Inexperienced investors have to deal with unverified or even false information daily, while numerous "experts" recommend buying this or that asset. They often do it deliberately to trap traders.

For example, George Soros spread rumours in 1993 saying that the Chinese government was buying gold. He urged investors to take advantage of that information. When gold reached its 10-year bottom of $326, Soros bought 10% of Newmont Mining Corp's stock, which raised the price to $414. Then the gold fever calmed down, and gold returned to a level of $361. It turned out later that Soros had sold gold at the peak, spreading rumours via the mass media.

These days, we can only dream of those prices, but it was no laughing matter for investors at that time. Analyzing big players' positions at CME-COMEX and capital inflows and outflows in futures contracts, you'll never be trapped by any "soroses" Have a try and trade gold at Forex!


Pic.3 Managed Money positions at CME-COMEX

As we can see in diagram 3, the gold price has been moving simultaneously with Managed Money long positions opened at CME - COMEX. To persuade skeptics that it's speculative buying at the futures market and ETFs’ buying that influence the gold price in the short and medium terms, I'll provide additional "evidence" based on World Gold Council's Q3 statistics.

WGC's report as of 5 November called "Gold Demand Trends Q3 2019" says that

  • "ETF-backed holdings hit a new record of 2,855 t". They grew by 258.2 t up to their highest since Q1 2016.

  • Central banks increased their reserves by 156.2 t, which is a 38% fall y-o-y.

  • Jewelry demand dropped 10% to 460.9 t.

  • Bar and coin demand fell to 150.3 t.

  • Gold supply grew 4% to 1222.3 t.

Despite all those negative factors, the gold price continued growing in Q3 2019 and reached new multi-year highs. At the same time, the futures market registered a 3-year peak in Managed Money buying and a new capital inflow. The speculators' collective mind showed buyers' growing demand. Open Interest rose to historic highs, meaning that new investors came to the market to profit from the price growth. The rest of the factors, such as the growth in central banks' and jewelry demand, indicated a slowdown of activity. Even investments in physical gold dropped, and gold supply rose.

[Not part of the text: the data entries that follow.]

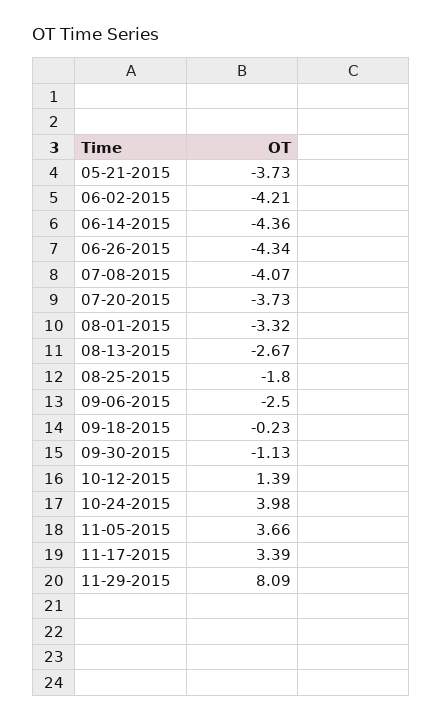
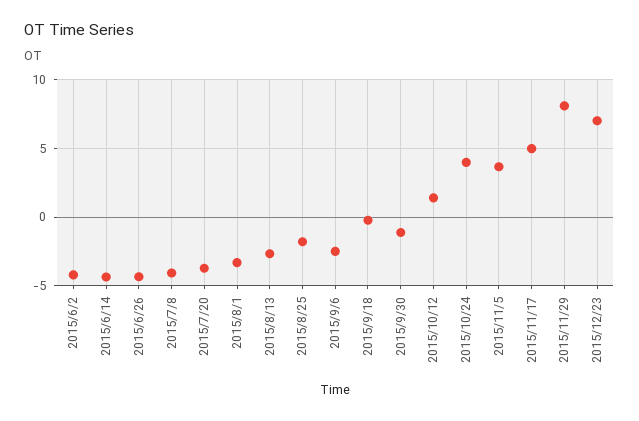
05-21-2015: -3.73 -> none
11-17-2015: 3.39 -> 5
2015/12/23: none -> 7

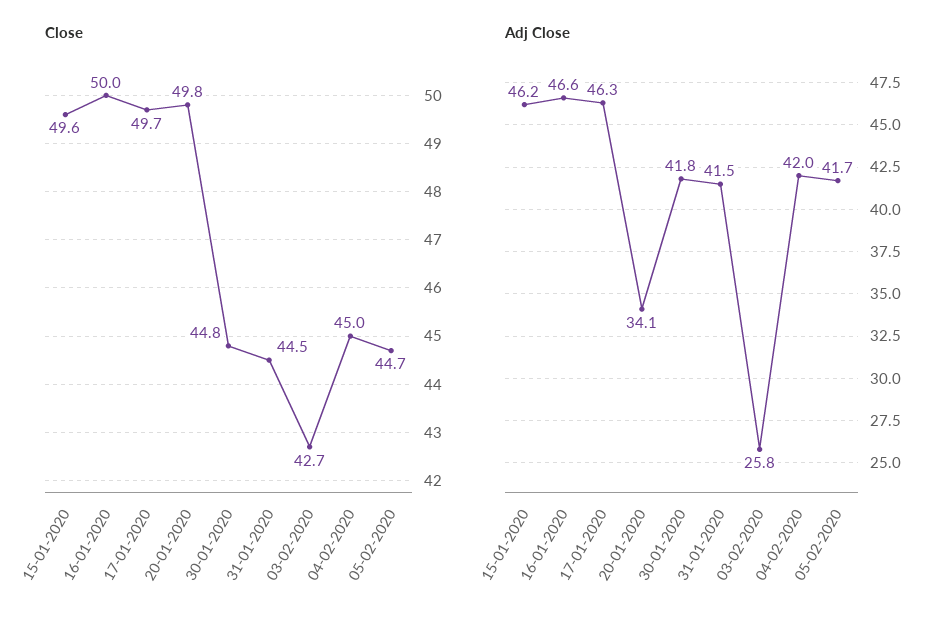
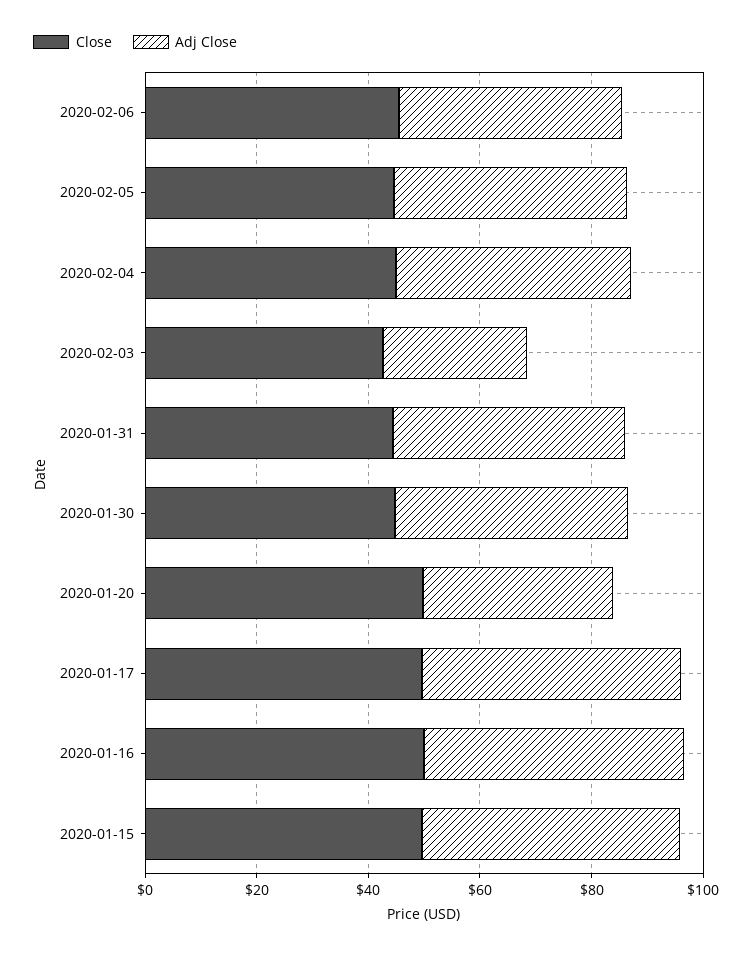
Close, 2020-02-06: none -> 45
Adj Close, 2020-02-06: none -> 40

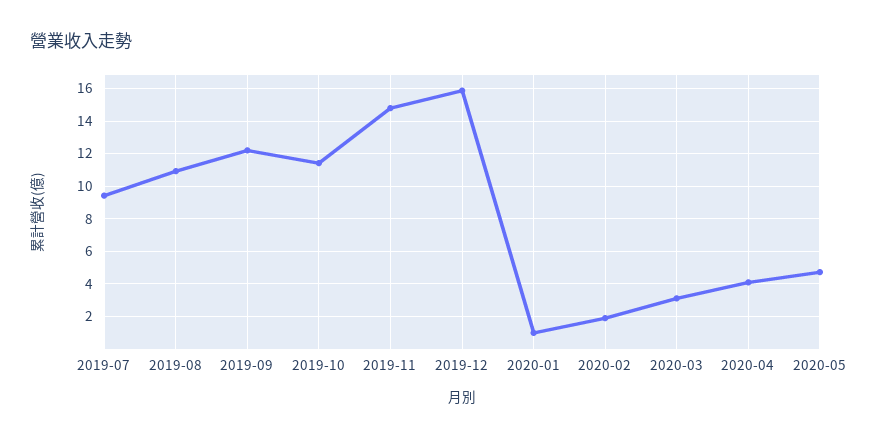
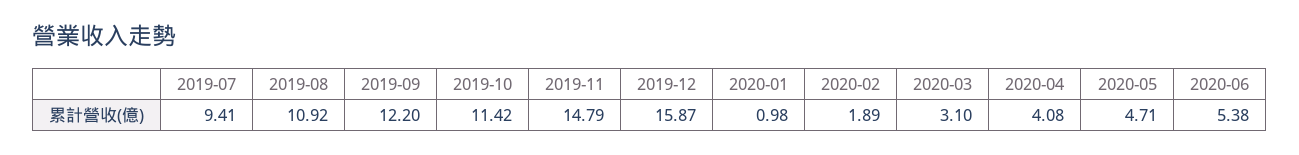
2020-06: none -> 5.38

The World Gold Council's data prove that speculators' interest outweighed all the other factors, and the gold price updated its 6-year peak. The value of this knowledge is too high. By merely watching Managed money traders, we can get invaluable information. Analyzing this information, we can have an idea of what is going on in the gold market. This insider information can bring significant profits if appropriately treated.